Integrations connect justcrawl to your existing infrastructure for real-time URL ingestion and result delivery.

Push URLs to your own SQS queue. justcrawl polls it every few seconds and creates jobs automatically.

Message format:

{"url": "https://example.com/product/123"}

Optionally include a workflowId to override domain-based routing:

{"url": "https://example.com/product/123", "workflowId": "workflow-uuid"}

If no workflowId is provided, justcrawl resolves the workflow by domain (same as scheduled jobs).

Setup: Settings > Integrations > Add Input Source, or during onboarding. Provide your AWS Access Key ID, Secret Access Key, Region, and Queue URL.

justcrawl generates a unique webhook URL. POST an array of URLs to it:

Terminal window
curl -X POST https://dashboard.justcrawl.io/api/v1/webhooks/YOUR_TOKEN/ingest \
-H "Content-Type: application/json" \
-d '["https://example.com/a", "https://example.com/b"]'

Or with explicit workflow assignment:

[{"url": "https://example.com/a", "workflowId": "workflow-uuid"}]

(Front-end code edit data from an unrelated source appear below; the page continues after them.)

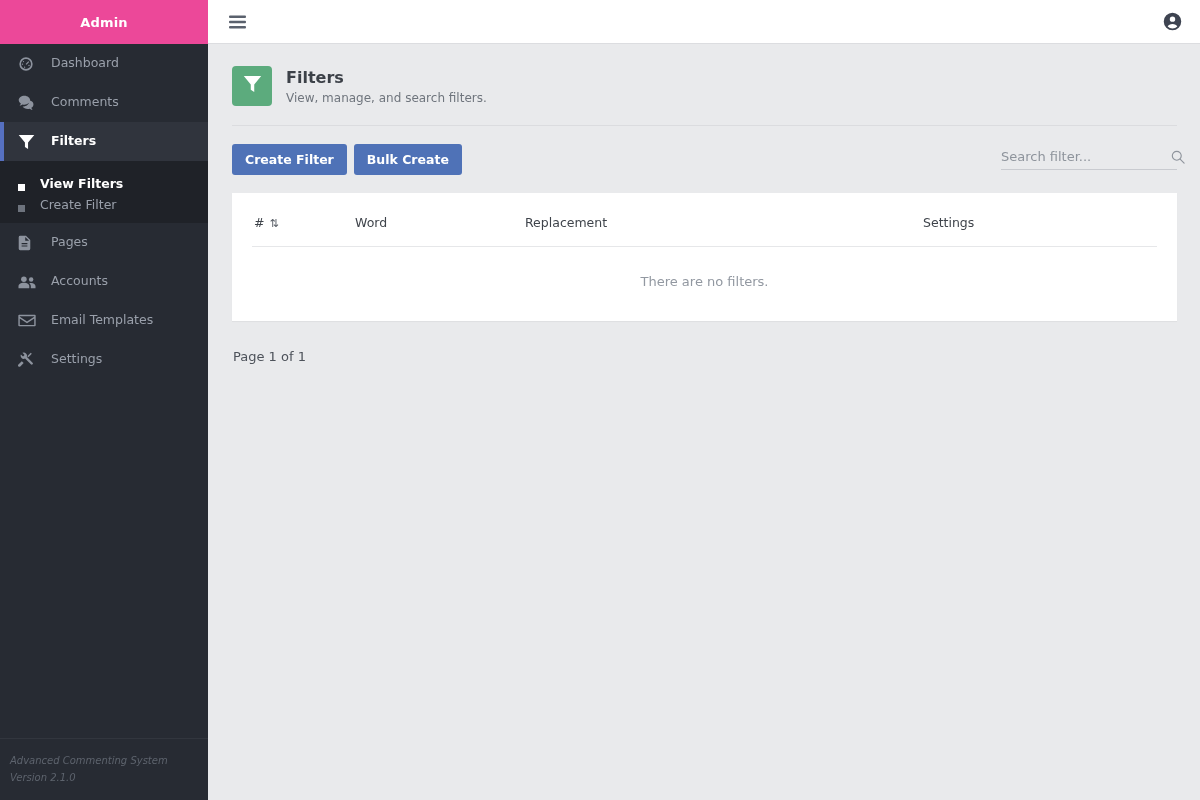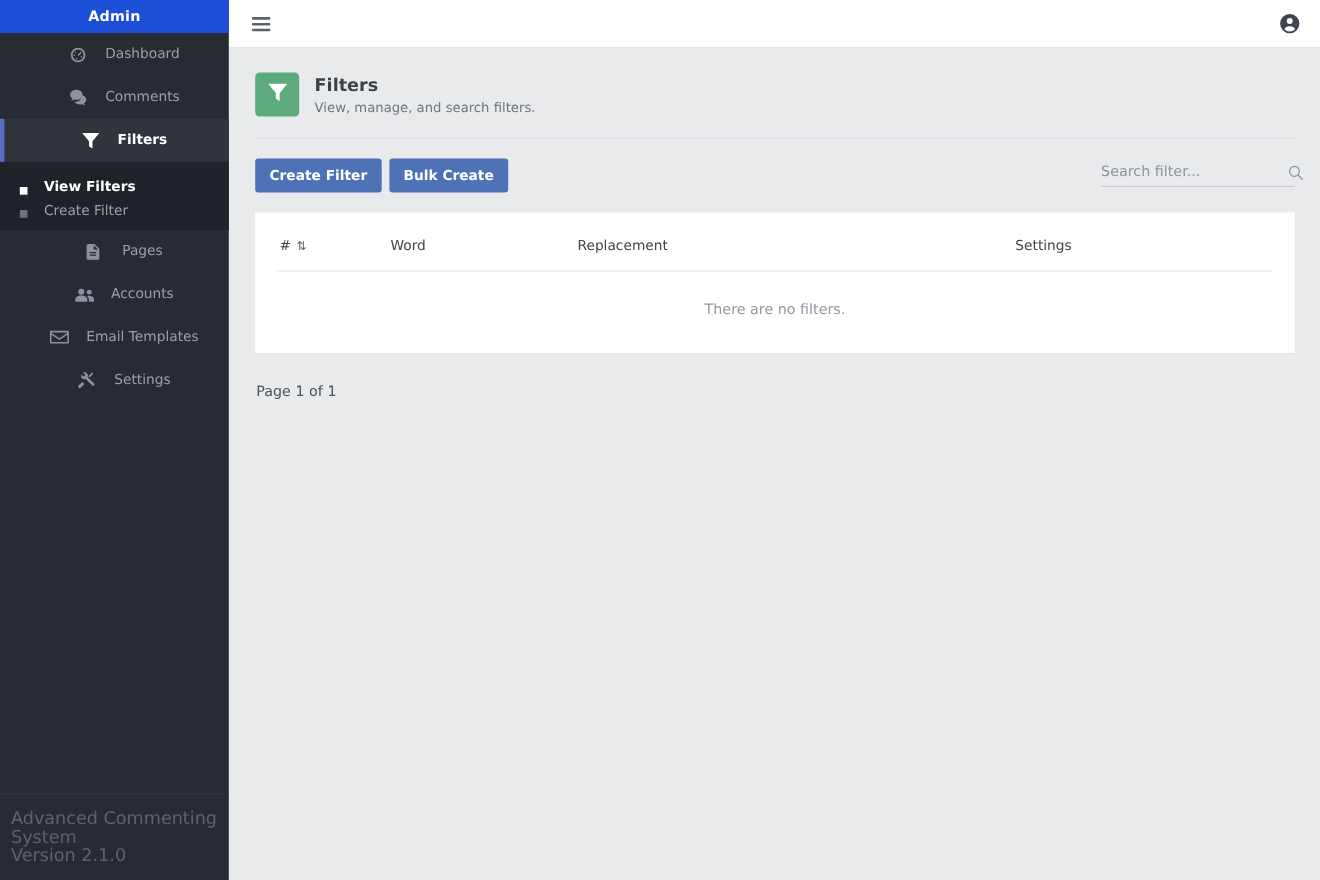"Admin" #brand { background: #1d4ed8 -> #ec4899; height: 30px -> 44px }
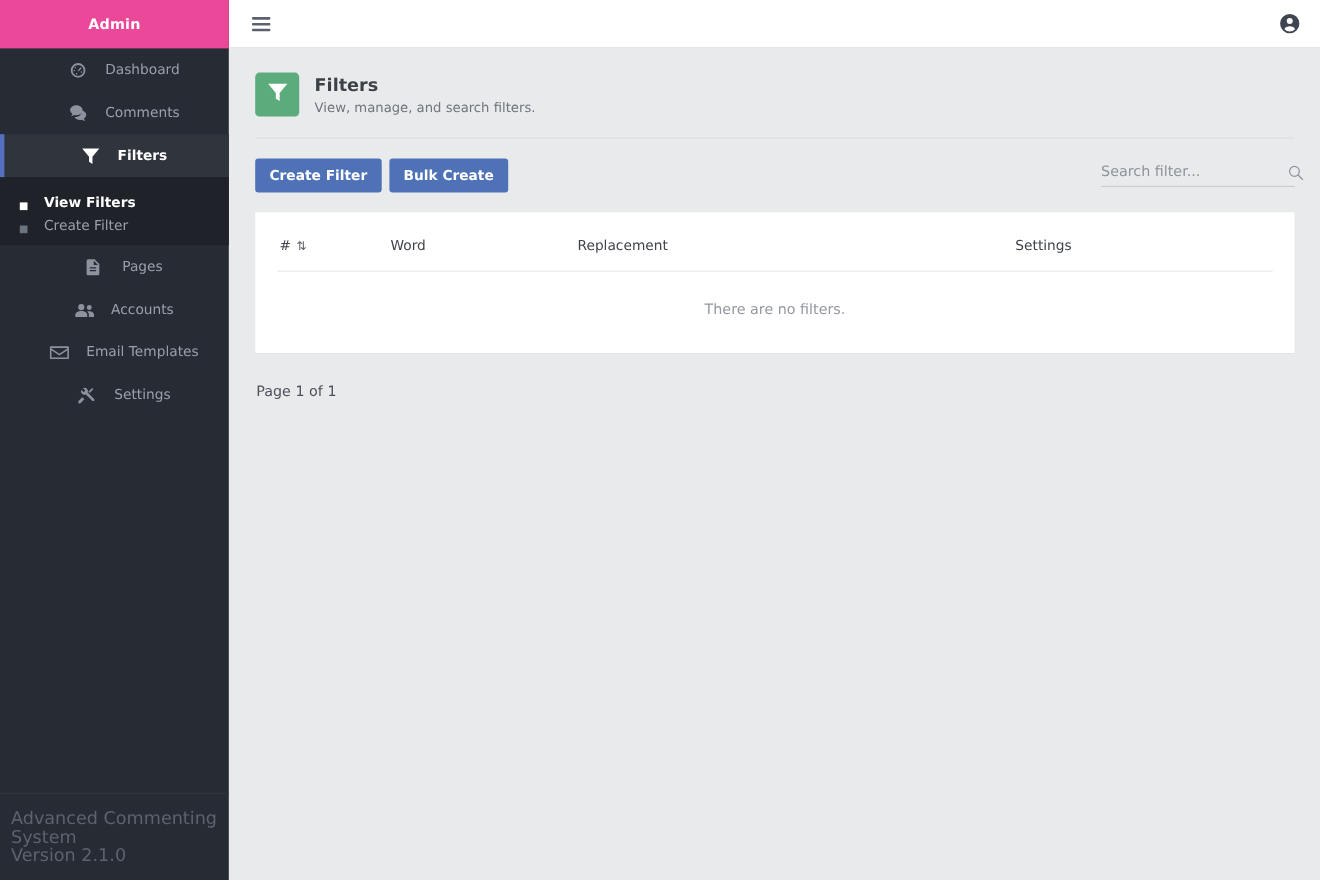"Dashboard" .nav-item { justify-content: center -> none }
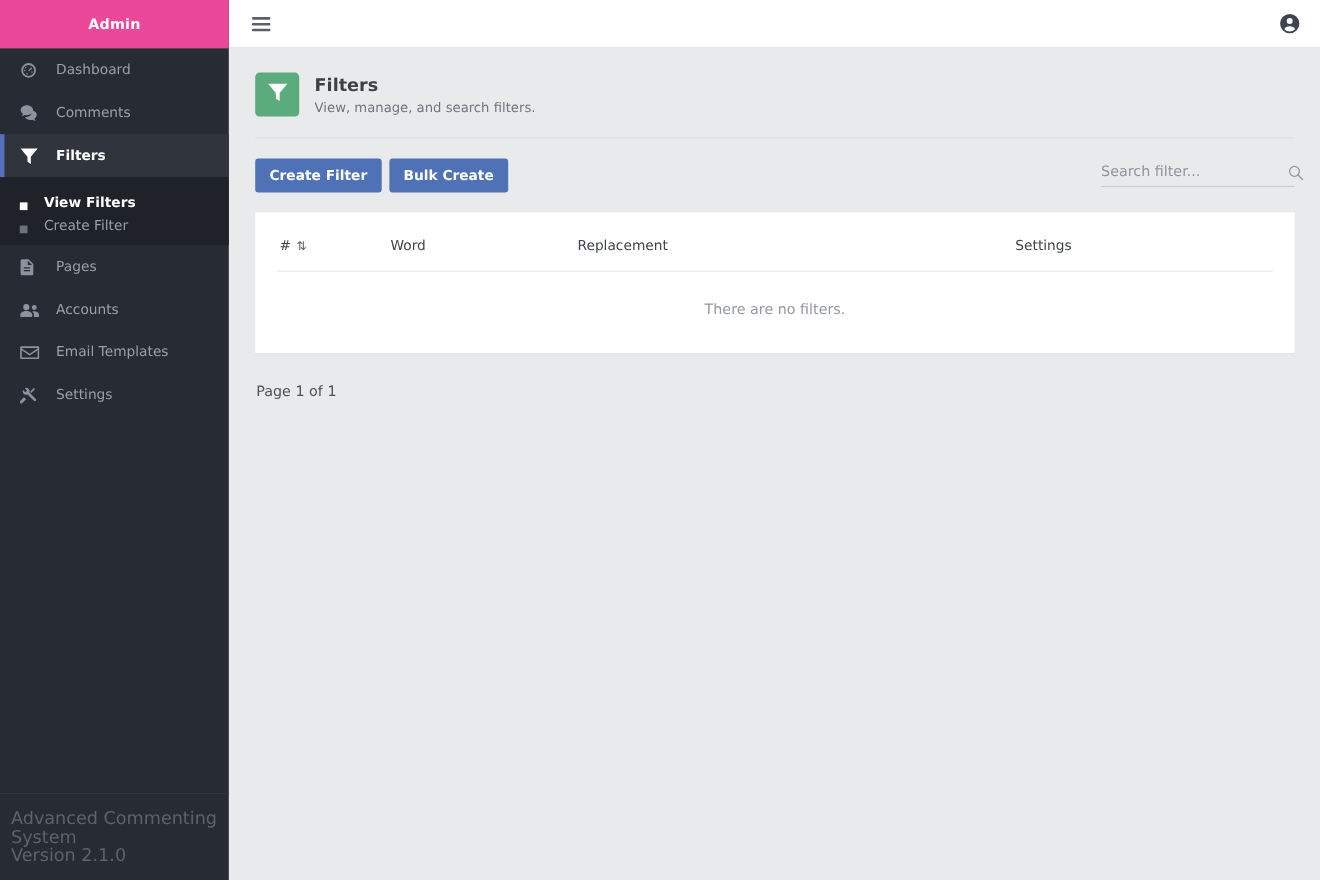"Advanced Commenting System" #sidebar-footer { font-size: 16px -> 10px; font-style: none -> italic }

Daily URL cap applies per input config (default: 10,000/day).

Scraping results are uploaded to your S3 bucket as HTML files:

s3://your-bucket/prefix/JOB_ID.html

Setup: Provide AWS credentials, bucket name, and optional prefix.

Results are POSTed to your endpoint as JSON:

{
"jobId": "job-uuid",
"url": "https://example.com",
"statusCode": 200,
"providerId": "brightdata",
"latencyMs": 1250,
"body": "<html>...</html>",
"deliveredAt": "2026-04-11T00:00:00Z"
}

HMAC signing: Every delivery includes an X-JustCrawl-Signature header with an HMAC-SHA256 signature using your secret. Verify this to authenticate the request.

Retry: Failed deliveries are retried up to 3 times with exponential backoff.

All integrations are managed in Settings > Integrations. Each config can be enabled/disabled independently. Status indicators show the last successful poll/delivery time and any errors.